What you are asked to do: What you return should match the data word for word, minus the images.
.....
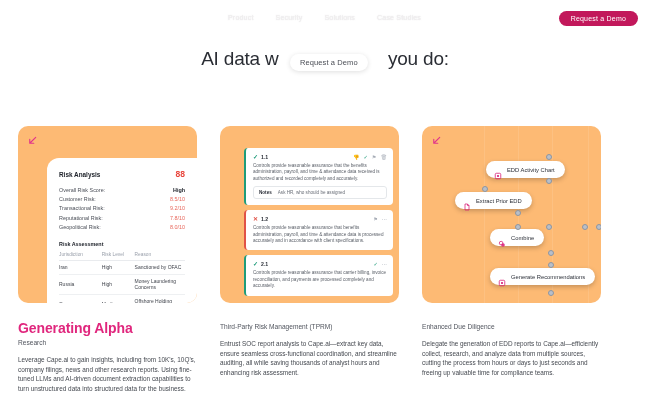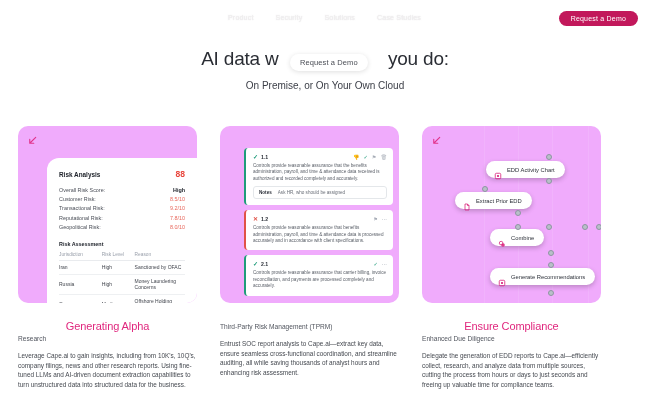--- a/index.html
+++ b/index.html
@@ -170,7 +170,6 @@
 
   <div class="hero">
     <div class="hero-title"><span>AI data w</span><span class="masked">orks the way</span><span> you do:</span></div>
-    <div class="hero-sub">On Premise, or On Your Own Cloud</div>
   </div>
   <div class="floating-demo">Request a Demo</div>
 

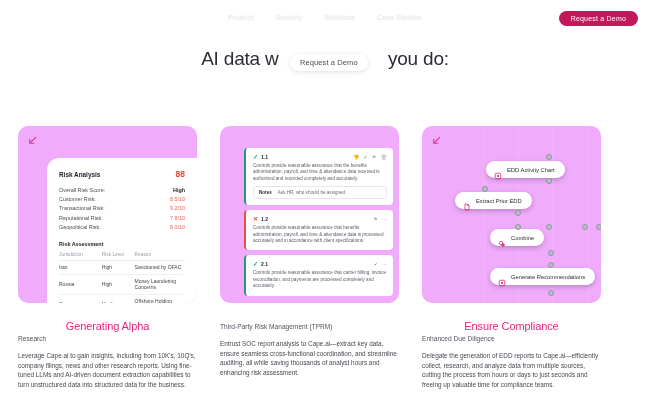--- a/index.html
+++ b/index.html
@@ -62,7 +62,7 @@
   }
   .card {
     position:relative; width:179px; height:177px;
-    background:#f0abfc; border-radius:10px; overflow:hidden;
+    background:#fdba74; border-radius:10px; overflow:hidden;
   }
   .corner-arrow {
     position:absolute; left:9px; top:9px; width:11px; height:11px;

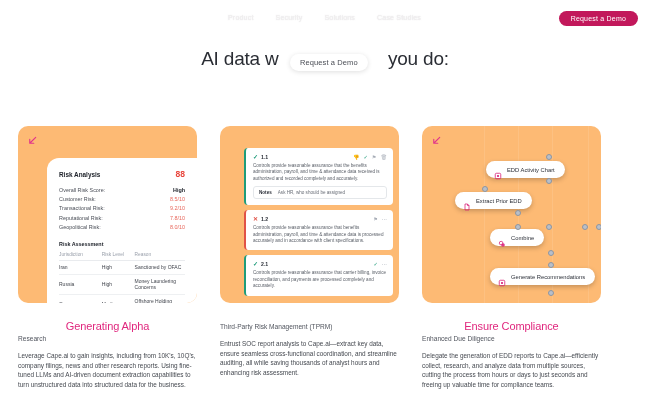--- a/index.html
+++ b/index.html
@@ -141,7 +141,7 @@
   
   .cols { position:absolute; top:320px; left:18px; display:flex; gap:23px; }
   .col { width:179px; }
-  .col-title { font-size:11px; font-weight:normal; color:#e0267d; letter-spacing:-.1px;text-align:center; }
+  .col-title { font-size:14px; font-weight:bold; color:#e0267d; letter-spacing:-.1px; }
   .col-sub { margin-top:3px; font-size:6.6px; color:#51555e; }
   .col-body { margin-top:9px; font-size:6.4px; line-height:9.6px; color:#454950; }
 </style>

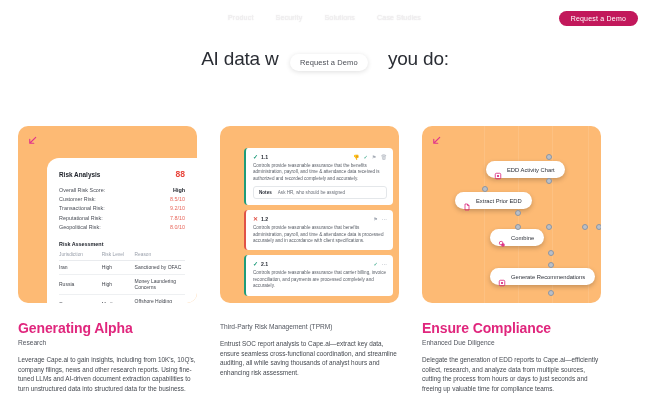--- a/index.html
+++ b/index.html
@@ -371,7 +371,6 @@
       <div class="col-body">Entrust SOC report analysis to Cape.ai—extract key data, ensure seamless cross-functional coordination, and streamline auditing, all while saving thousands of analyst hours and enhancing risk assessment.</div>
     </div>
     <div class="col">
-      <div class="col-title">Ensure Compliance</div>
       <div class="col-sub">Enhanced Due Diligence</div>
       <div class="col-body">Delegate the generation of EDD reports to Cape.ai—efficiently collect, research, and analyze data from multiple sources, cutting the process from hours or days to just seconds and freeing up valuable time for compliance teams.</div>
     </div>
.....
Output:
--- a/index.html
+++ b/index.html
@@ -170,7 +170,6 @@
 
   <div class="hero">
     <div class="hero-title"><span>AI data w</span><span class="masked">orks the way</span><span> you do:</span></div>
-    <div class="hero-sub">On Premise, or On Your Own Cloud</div>
   </div>
   <div class="floating-demo">Request a Demo</div>
 

--- a/index.html
+++ b/index.html
@@ -62,7 +62,7 @@
   }
   .card {
     position:relative; width:179px; height:177px;
-    background:#f0abfc; border-radius:10px; overflow:hidden;
+    background:#fdba74; border-radius:10px; overflow:hidden;
   }
   .corner-arrow {
     position:absolute; left:9px; top:9px; width:11px; height:11px;

--- a/index.html
+++ b/index.html
@@ -141,7 +141,7 @@
   
   .cols { position:absolute; top:320px; left:18px; display:flex; gap:23px; }
   .col { width:179px; }
-  .col-title { font-size:11px; font-weight:normal; color:#e0267d; letter-spacing:-.1px;text-align:center; }
+  .col-title { font-size:14px; font-weight:bold; color:#e0267d; letter-spacing:-.1px; }
   .col-sub { margin-top:3px; font-size:6.6px; color:#51555e; }
   .col-body { margin-top:9px; font-size:6.4px; line-height:9.6px; color:#454950; }
 </style>

--- a/index.html
+++ b/index.html
@@ -371,7 +371,6 @@
       <div class="col-body">Entrust SOC report analysis to Cape.ai—extract key data, ensure seamless cross-functional coordination, and streamline auditing, all while saving thousands of analyst hours and enhancing risk assessment.</div>
     </div>
     <div class="col">
-      <div class="col-title">Ensure Compliance</div>
       <div class="col-sub">Enhanced Due Diligence</div>
       <div class="col-body">Delegate the generation of EDD reports to Cape.ai—efficiently collect, research, and analyze data from multiple sources, cutting the process from hours or days to just seconds and freeing up valuable time for compliance teams.</div>
     </div>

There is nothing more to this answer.